I've read Compulsion and Acceptable Risk, and let me tell you something: they're just OK.

Compulsion was a very entertaining, fast-reading thriller with a psychiatrist-detective at the forefront. Some of the characters were thrown in for no reason, and the author was clearly biased toward a certain character for whom I had no sympathy. While it didn't break any new ground literarily, it was entertaining enough that I'd recommend borrowing it from the library or buying it from a used book store.

As for Acceptable Risk . . . let's just say that some books are written to be movies. The book begins with a foray into the Salem witchraft trials in 1692. Then we hop three hundred years into the future and spend the rest of the book getting to know one of the witch's descendants. The descendant's boyfriend discovers that the witchcraft hysteria was caused by a just-now-newly discovered mold in the rye bread eaten by the Salemites in 1692. The boyfriend develops a drug from the mold, and we spend most of the book watching the descendant vascillate about what she should do. Finally, in clicheish fashion, the house burns down during Salem's worst storm since 1692, and the world is set aright again. It felt very much like reading a slow-developing "thriller" movie, complete with the five minutes of break-neck thrills that suddenly end with explosions and massacre. I couldn't wait to finish the book, but not in the good way. I don't really recommend this.

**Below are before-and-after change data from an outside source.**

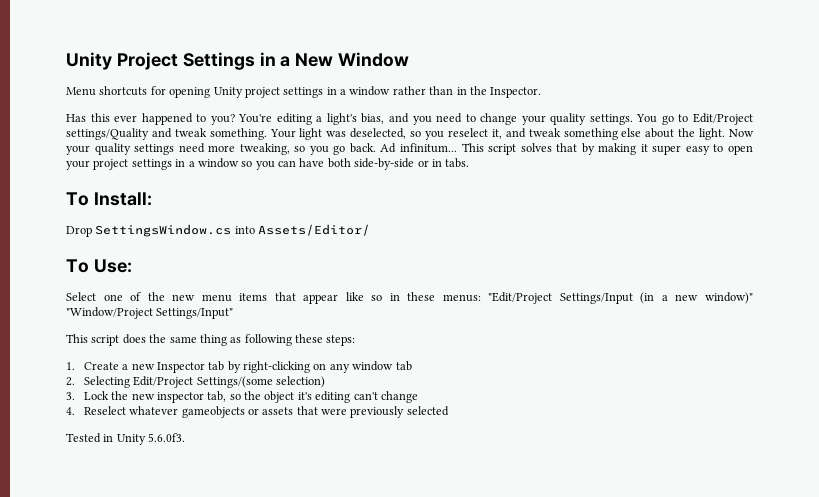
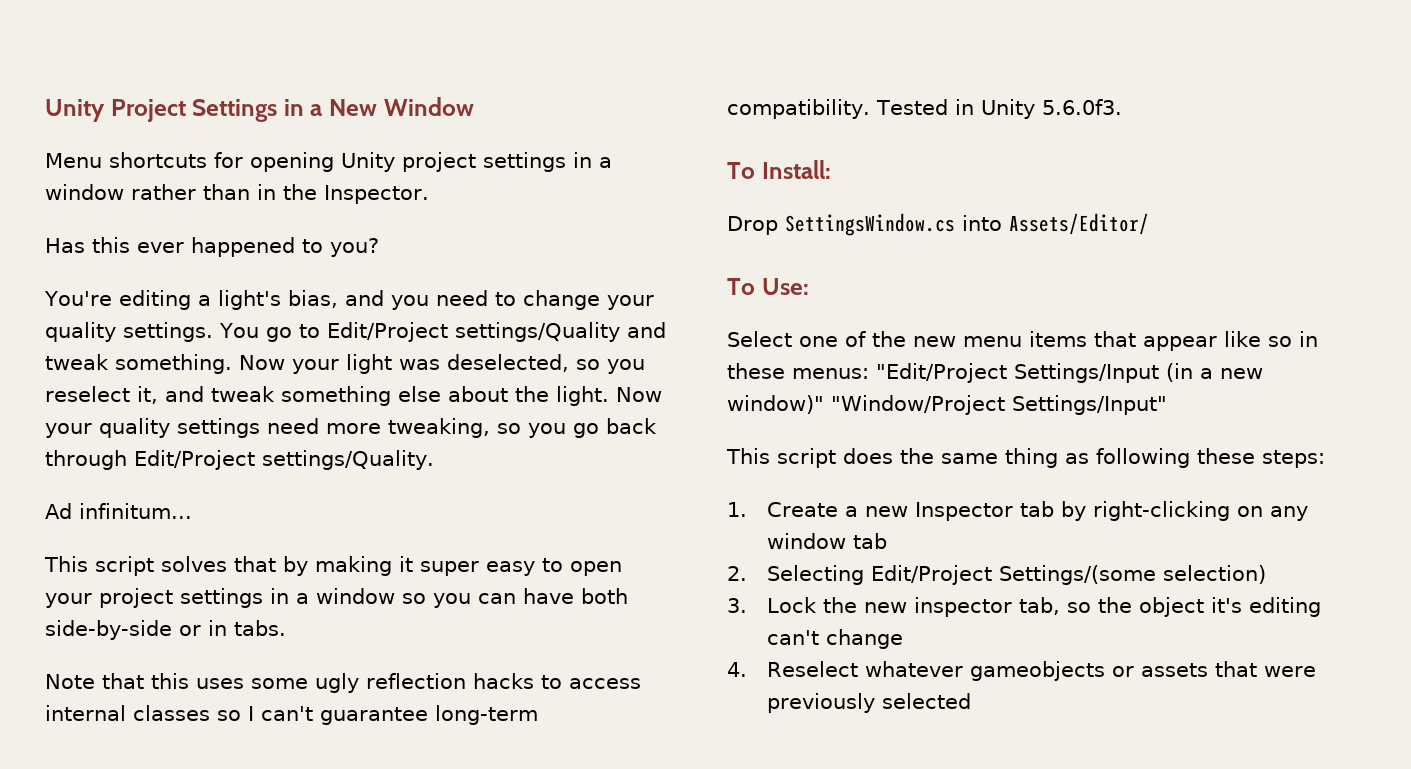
(235, 119) none -> (379, 247) //
[269,129,296,138] Your -> [239,355,339,374] Now your
[349,143,376,153] back. -> [606,418,657,434] [45,450,434,470] back through Edit/Project settings/Quality. //
(457, 148) none -> (192, 511) //
(470, 163) none -> [45,673,641,693] [45,705,538,725] [727,99,1122,119] // Note that this uses some ugly reflection hacks to access internal classes so I can't guarantee long-term compatibility. Tested in Unity 5.6.0f3.
[66,433,186,445] // Tested in Unity 5.6.0f3. -> (972, 701) none

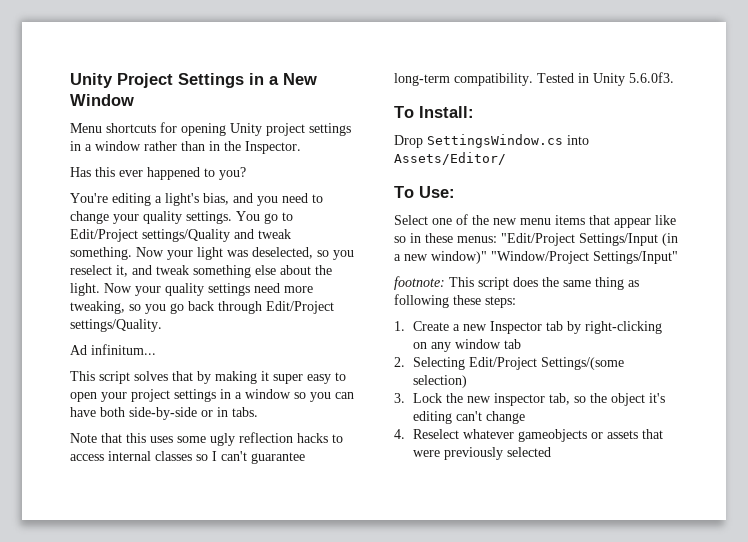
(1167, 405) none -> [394,276,445,290] footnote:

I started The Karamanov Equations yesterday. Published in 1972, this book has all the indications of a classic, golden-age-of-science-fiction novel full of fun and science puzzles. If it sucks, I won't write anything else about it

3 comments:

Anonymous said...

I am pretty sure that is a movie. And the guy turns into a crazy guy who sees wolves chasing him in the woods when he is running, then he starts killing people to keep his secret safe.

Anonymous said...

Yes yes I saw that movie! I didn't know that it was also a book.... I don't think it occurred to me that something like that could have gotten published. I keep hearing how hard it is to get published - how does that explain some of the books I've run across?? Maybe they've used up all the space they have for BLAH.

Jeremy Masten said...

Wow--it was a made-for-TBS movie. I think Robin Cook got away with it because it was like his 8th or 10th book. I guess once you reach a certain point, you can put out blah and still rake in the dough.